Essa seria uma substituição ao depoimento de Karina Kufa, que ainda não tem nova data definida.

Os senadores querem ouvir a Prevent Senior para investigar o tipo de tratamento aplicado para Covid, o qual prescrevia medicamentos sem eficácia comprovada e pressionava os pacientes a aceitarem o procedimento, de acordo com denúncia que chegou à comissão por meio do senador Humberto Costa (PT-PE).

Costa disse que um homem lhe pediu ajuda porque sua esposa estava sob os cuidados da empresa e era recomendada a utilizar os medicamentos do “tratamento precoce”.
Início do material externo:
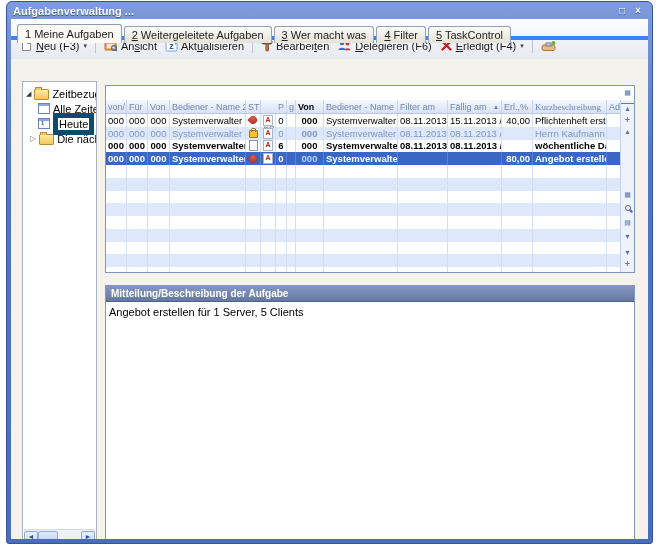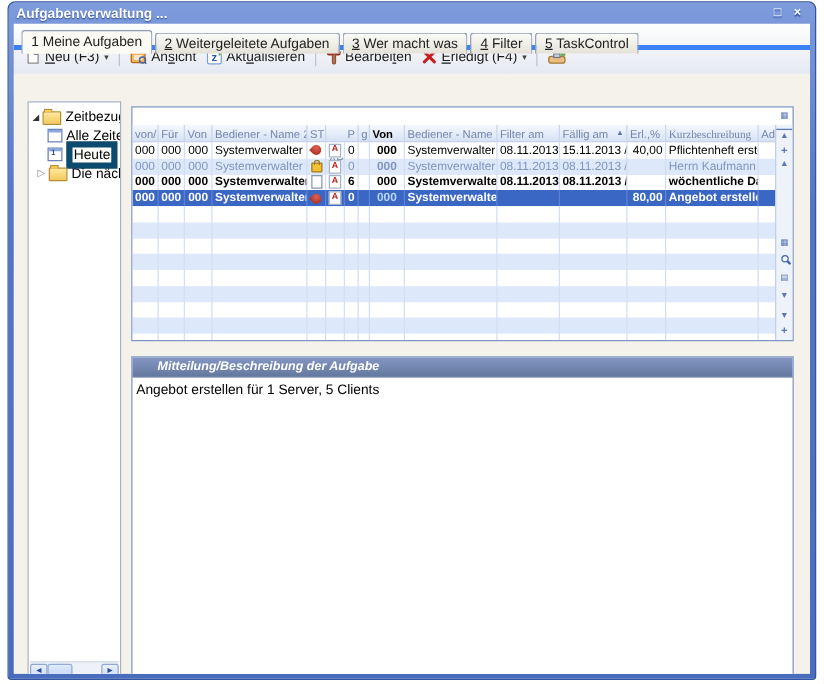"Delegieren (F6)" div.tbtn { html: none -> <div> <span> <svg> <circle></circle> <path></path> <circle></circle> <path></path> </svg> </span> <span><u>D</u>elegieren (F6)</span> </div> }
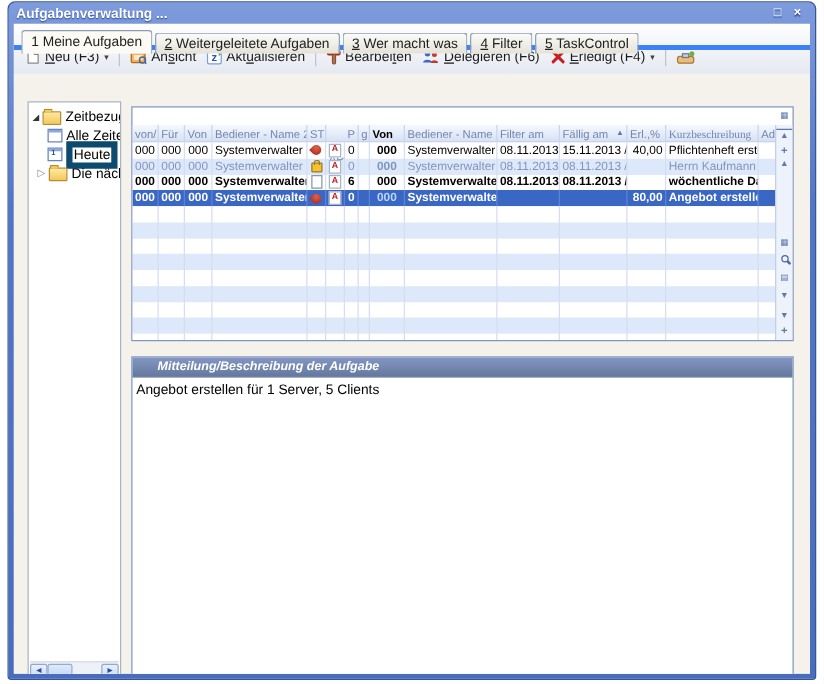"Mitteilung/Beschreibung der Aufgabe" .dheader { font-style: italic -> none; padding: 0 20px -> 0 5px }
O STF (Supremo Tribunal Federal) concedeu a Pedro Benedito o direito de não responder perguntas que produzam provas contra si.

O não comparecimento do médico poderia permitir que a CPI realizasse condução coercitiva, como ocorreu com Marco Tolentino e Marconny Faria, nesta semana. Contudo, neste caso a empresa alegou que não conseguiu contato.

“Isso porque, de acordo com o artigo 218 (parágrafo segundo) do Código de Processo Civil, o prazo mínimo para atender a uma convocação desta natureza é de 48 horas”, justifica a Prevent Senior.

“A Prevent Senior reitera que prestou todos os esclarecimentos encaminhados pela CPI nos últimos meses. E que continua à disposição para quaisquer esclarecimentos complementares”, complementa a nota.

Segundo a defesa do médico, ele deve comparecer à CPI se receber outra notificação com maior tempo tanto para chegar à Brasília – o executivo encontra-se em São Paulo – como para a análise dos autos que embasaram a convocação.

Ainda de acordo com os advogados de Pedro Batista, a CPI já havia sido informada do não-comparecimento do médico por volta das 19h de quarta-feira, horas após o recebimento da intimação.

A possibilidade de um pedido de condução coercitiva também é descartada, diz a defesa, justamente porque o diretor não se recusou a comparecer e tem amparo legal para assim fazê-lo.

A empresa ainda complementou que “o habeas-corpus concedido pelo STF ao médico não tem por objetivo conseguir o silêncio do convocado, mas meramente impedir que ele seja alvo de eventuais constrangimentos ilegais”.